Aculturados sem patente
“Não falo de desrespeito religioso ou racismo, falo sim de um movimento de “extrema-correta” que vê num boomerang da Chanel ou num poncho da Billabong um ato deliberado de furto cultural”
A quem pertence a cultura? Esta é exclusiva ou podemo-la partilhar? Se não a pagarmos conta como roubada? Tem patente e apropriamo-nos indevidamente?
É como uma matrioska: quantas mais questões se abrem, mais aparecem. A vida num mundo globalizado tem destas coisas, tudo pode e deve ser questionado, sempre que, no fim, se consiga acrescentar valor. E este questionar agrega de facto conteúdo à cultura em si, oferece até na maioria dos casos uma melhor compreensão de cada diferente perspectiva.
Contudo, será que ainda assim devemos discutir quem é o seu dono?
Primeiro temos de compreender como séculos de trocas comerciais, mescla, guerras ou acontecimentos nos trouxeram até aqui, solidificando aquilo que assumimos como as nossas diferenças e costumes. Depois, há que entender que partilhando um espaço comum desde sempre - o mundo - o contacto quer fosse amistoso ou mais hostil era inevitável, a geopolítica dos impérios, das nações ou dos reinos foi moldando, por isso, muito mais que países: moldou pessoas, modos de pensar e de viver.
Como efeito surgiu um sentimento algo “bairrista” da cultura, um sentido de pertença, como se algo nos tivesse sido dado, como um legado social que teríamos de carregar - e proteger se assim tivesse de ser - até à próxima geração.
No entanto, do mesmo modo que herdámos tradições, dialetos e terras, foi-nos também entregue uma “batata quente” de dívidas e situações meias resolvidas do passado.
Foram inúmeros os povos escravizados, roubados ou extintos. A lei do mais forte imperou quase sempre: chegavam, viam e apropriavam-se impondo o seu roque.

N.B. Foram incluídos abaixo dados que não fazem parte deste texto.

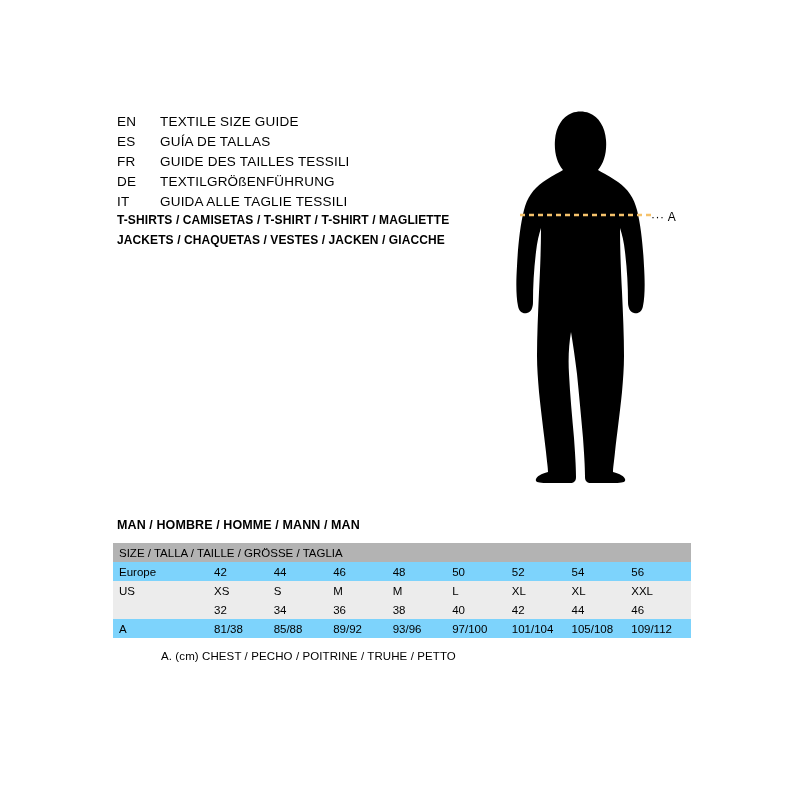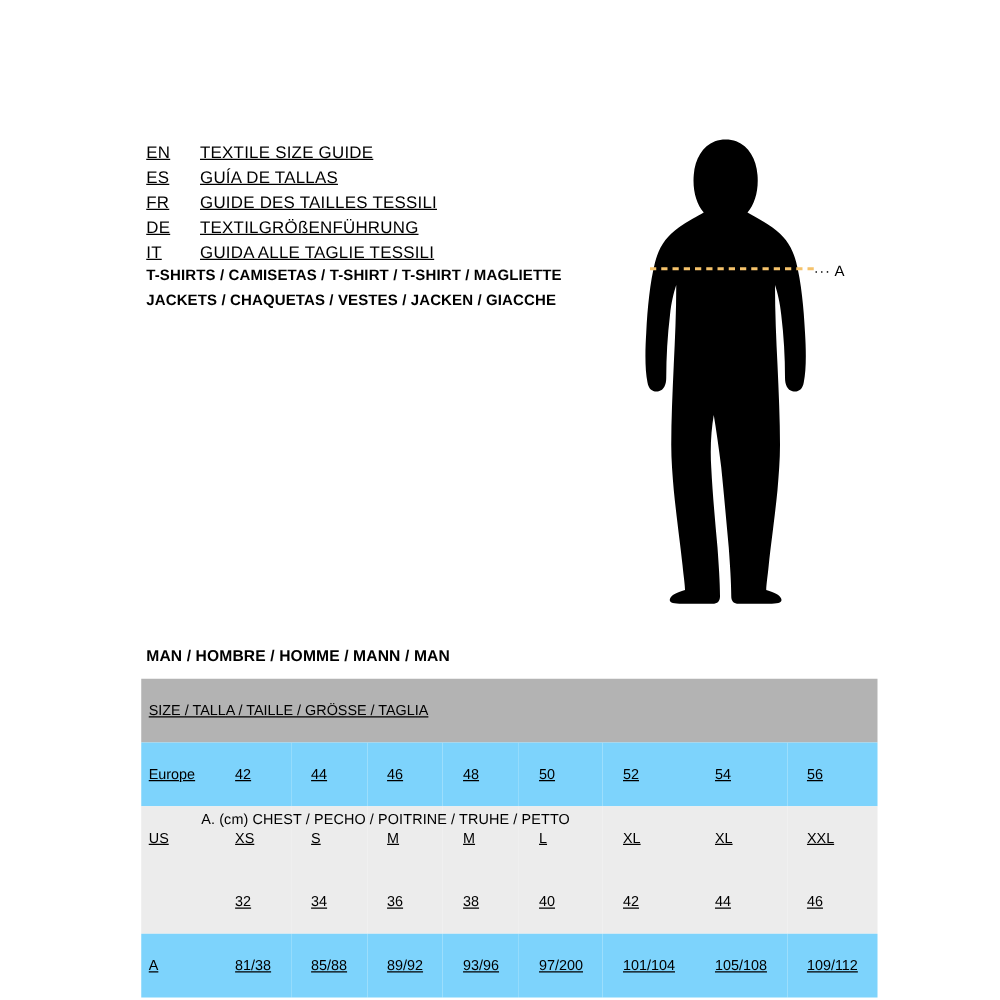--- a/index.html
+++ b/index.html
@@ -32,7 +32,6 @@
     align-items: baseline;
     height: 20px;
     line-height: 20px;
-    text-decoration: underline;
   }
   .lang-code {
     width: 43px;

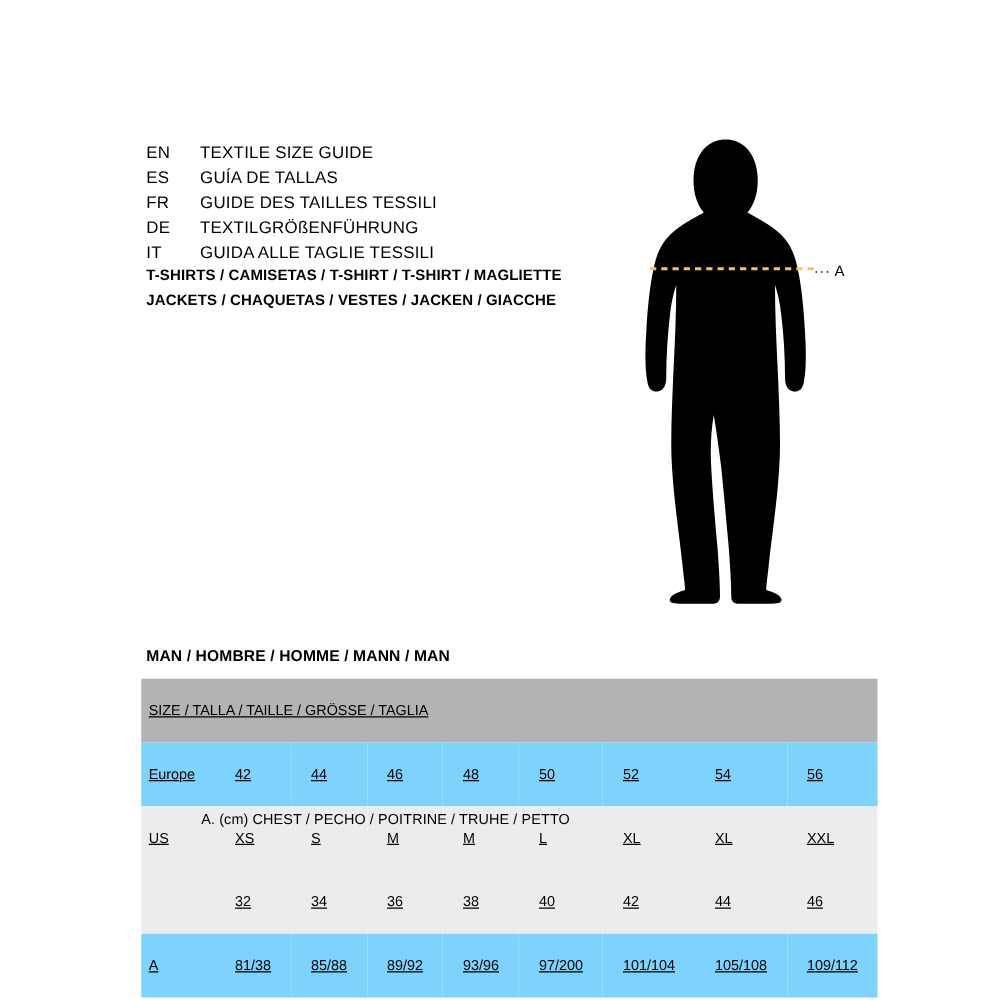--- a/index.html
+++ b/index.html
@@ -93,10 +93,9 @@
     font-size: 11.5px;
   }
   table.size-table td {
-    padding: 16px;
+    padding: 0;
     height: 19px;
     vertical-align: middle;
-    text-decoration: underline;
   }
   .row-head {
     background: #b3b3b3;

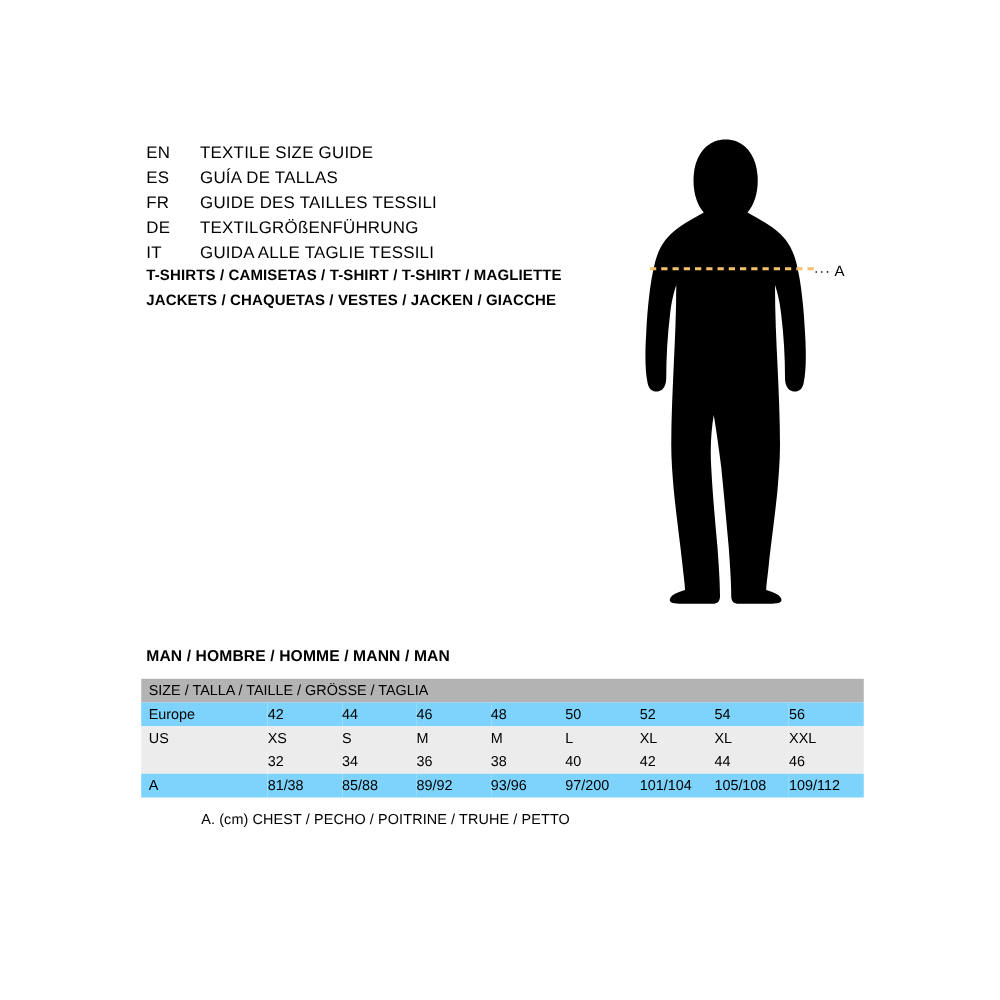--- a/index.html
+++ b/index.html
@@ -269,7 +269,7 @@
         <td class="cell-val">85/88</td>
         <td class="cell-val">89/92</td>
         <td class="cell-val">93/96</td>
-        <td class="cell-val">97/200</td>
+        <td class="cell-val">97/100</td>
         <td class="cell-val">101/104</td>
         <td class="cell-val">105/108</td>
         <td class="cell-val">109/112</td>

A apropriação cultural pode ser definida assim: como um modo de opressão de uma maioria sobre um grupo, com o simples objetivo de esgotar a sua existência ou simbolismo.
Hoje, parecemos sim obrigados a carregar uma culpa da qual nada fizemos para a ter. A era da liberdade, do digital, das oportunidades, da multiculturalidade tem também em si quem queira cobrar o preço do passado e condenar todos por “apropriação”.

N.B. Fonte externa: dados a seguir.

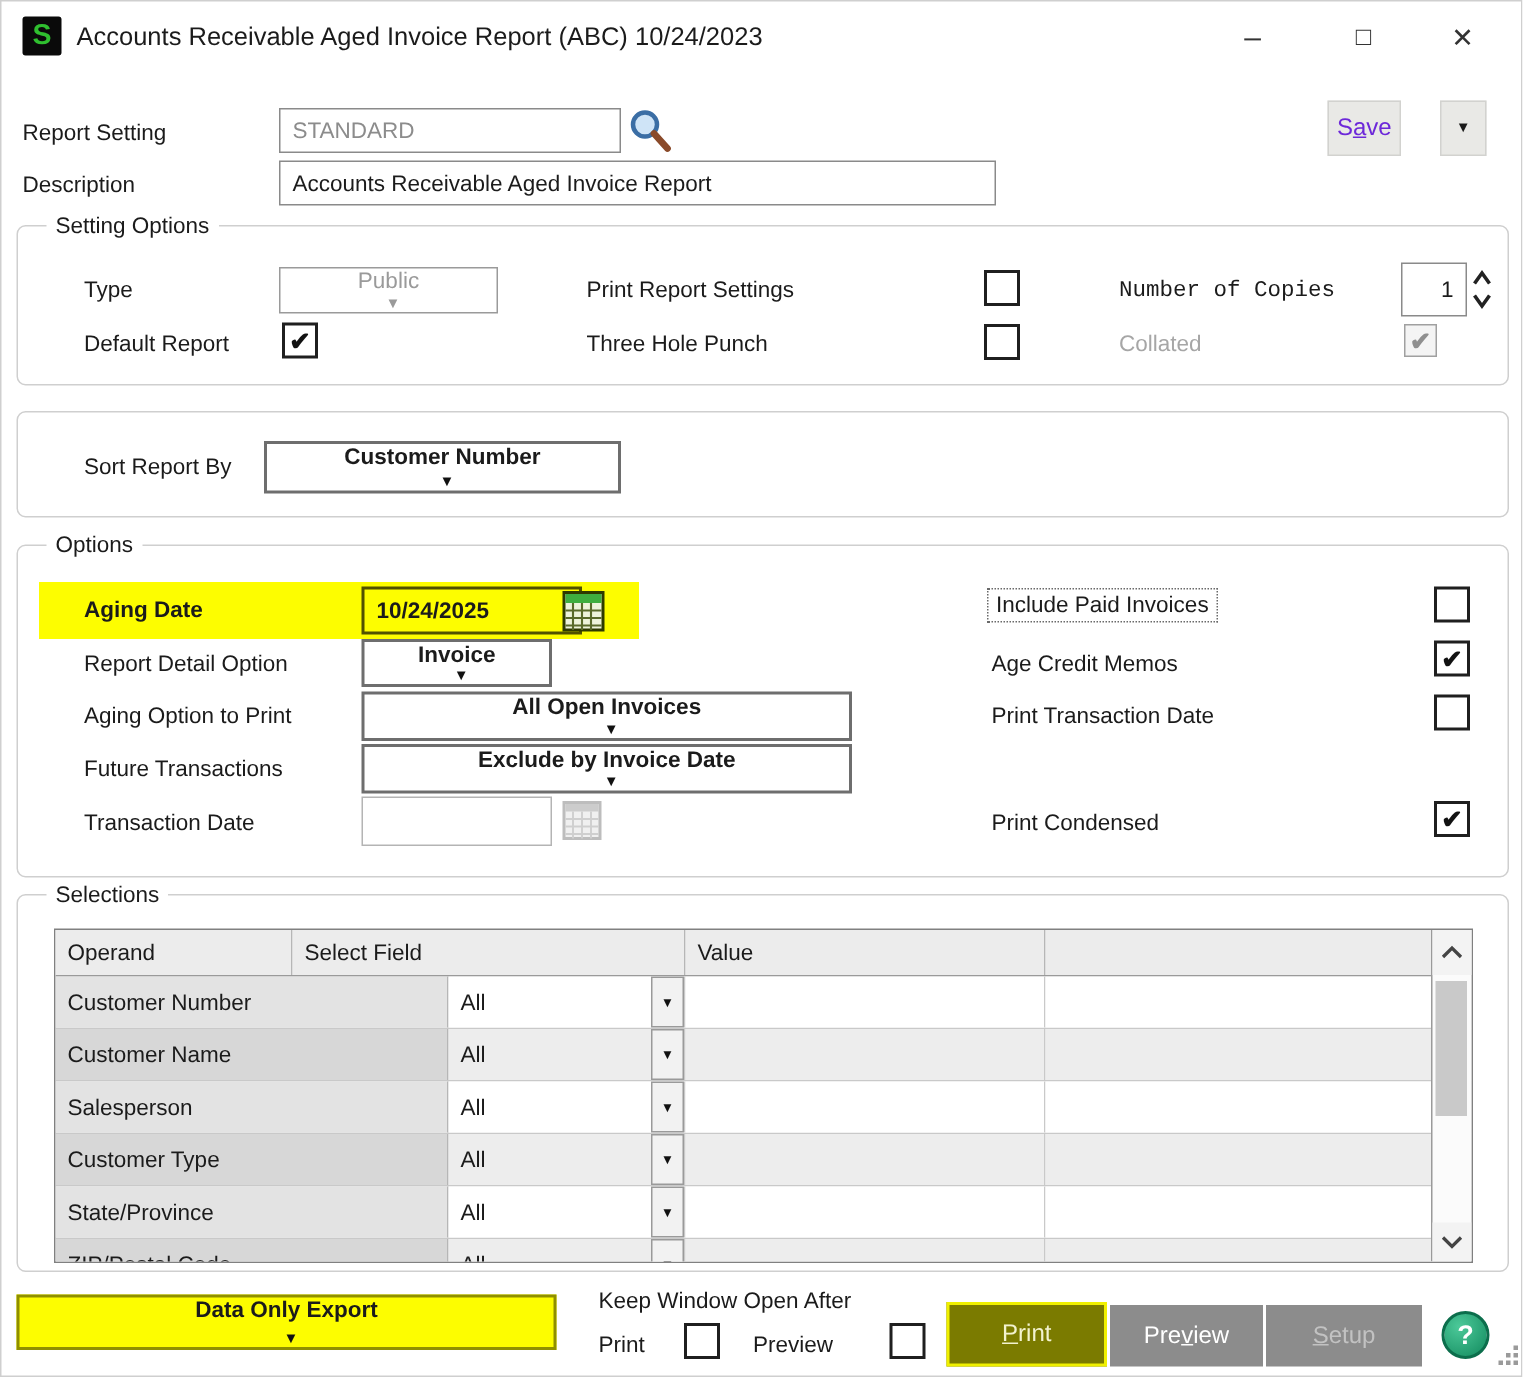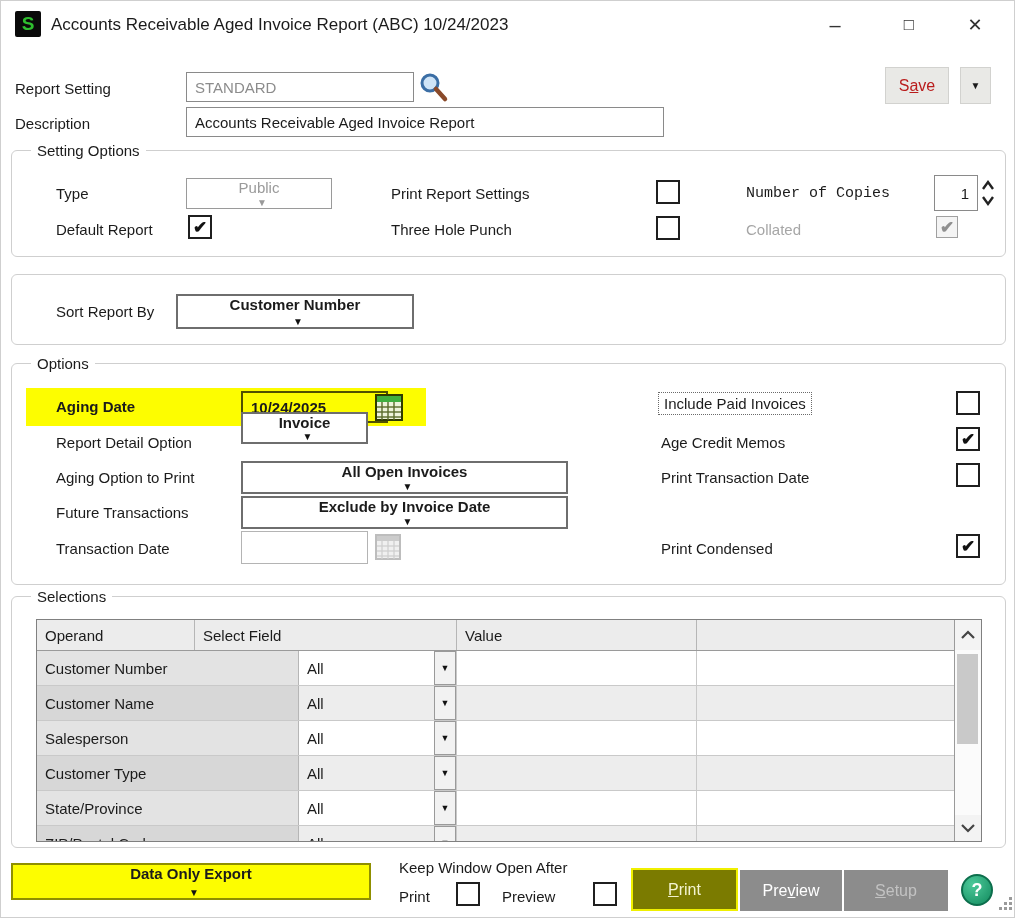--- a/index.html
+++ b/index.html
@@ -68,7 +68,7 @@
       <line x1="19" y1="18" x2="28" y2="28" stroke="#8a4a2a" stroke-width="4.5" stroke-linecap="round"></line>
     </svg>
   </div>
-  <div class="btn3" style="left:884px;top:66px;width:64px;height:37px;background:#e9e9e6;border:1px solid #d2d2cf;color:#b91c1c;">
+  <div class="btn3" style="left:884px;top:66px;width:49px;height:37px;background:#e9e9e6;border:1px solid #d2d2cf;color:#6d28d9;">
     <span><span>S</span><span class="u">a</span><span>ve</span></span>
   </div>
   <div class="btn3" style="left:959px;top:66px;width:31px;height:37px;background:#e9e9e6;border:1px solid #d2d2cf;font-size:10px;">

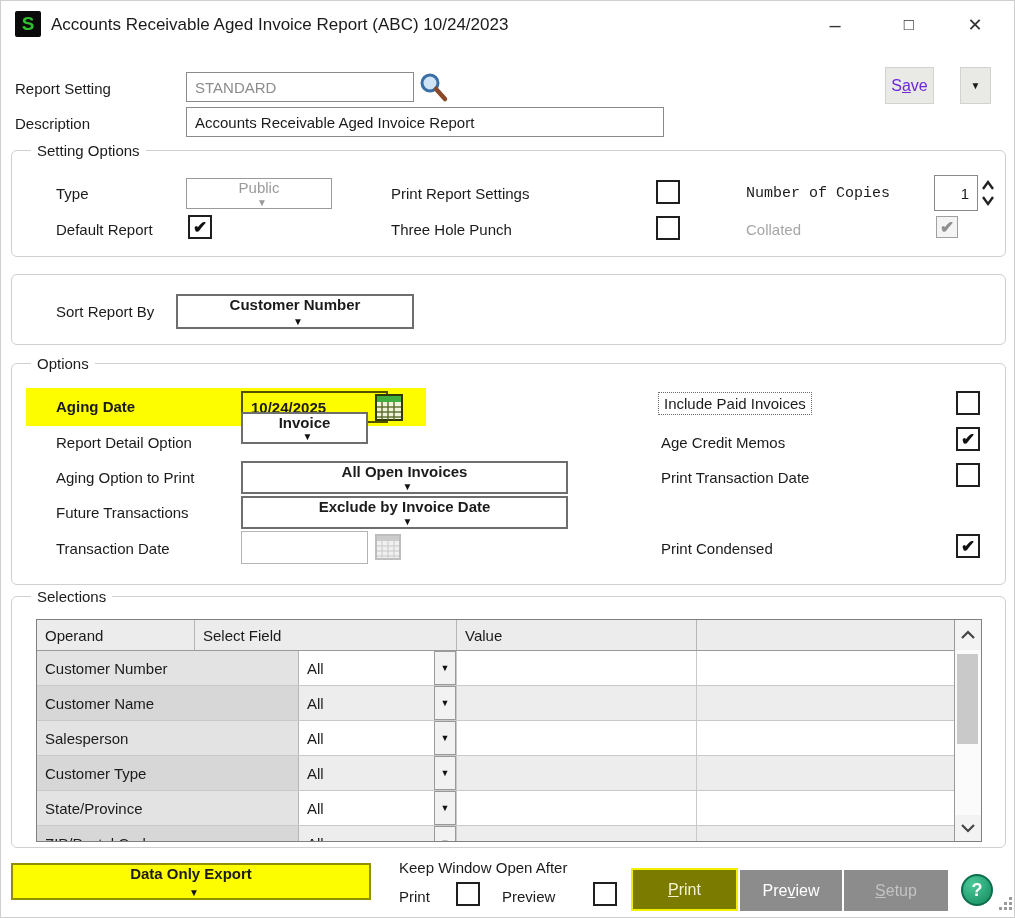--- a/index.html
+++ b/index.html
@@ -141,7 +141,7 @@
   </div>
 
   <div class="lbl" style="left:55px;top:433px;">Report Detail Option</div>
-  <div class="select" style="left:240px;top:411px;width:127px;height:32px;">
+  <div class="select" style="left:240px;top:425px;width:127px;height:32px;">
     <span>Invoice</span>
     <span class="arr">▼</span>
   </div>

Os principais exemplos deste lápis azul da censura baseiam-se em pressupostos austeros e intransigentes, sobretudo na moda. Onde se um elemento originário de outra cultura é usado para fins estéticos como padrões tribais ou adornos simbólicos, o lápis rapidamente corta e risca. Ou definir quem pode ou não usar um penteado com base no seu tom de pele. O lápis não perdoa, etiquetar e julgar é o seu objetivo, porque tudo é roubo e se não o é pela patente, é pela intenção.
Não falo de desrespeito religioso ou racismo, falo sim de um movimento de “extrema-correta” que vê num boomerang da Chanel ou num poncho da Billabong um ato deliberado de furto cultural.
Não podemos deixar que haja quem queira regredir centenas de anos e segregar cada país na sua capelinha. Pureza na cultura não é cultura nenhuma. As etiquetas não fazem falta a nenhum povo. O respeito, a identidade e o valor, esses sim são imprescindíveis. Uma herança própria e distintiva, que se adapta e cresce em contacto com a de todos os outros. Querer castrar a criatividade, a miscigenação, é querer um mundo mais pobre e menos inclusivo, ainda menos na realidade que vivemos hoje: uma aldeia global partilhada.
A cultura não pode ser exclusiva apenas para alguns. Vejam por exemplo na música: o jazz nasce nos EUA fruto de influências europeias e africanas, e agora é apreciado um pouco por todo o mundo; o sushi, tradicional do japão mas degustado e em fusão no mundo inteiro.
É preciso seguir este caminho, onde todos são diferentes mas conjugam-se e mesclam-se. A fluidez cultural é para manter, a aculturação para continuar, sem dono e sem patente.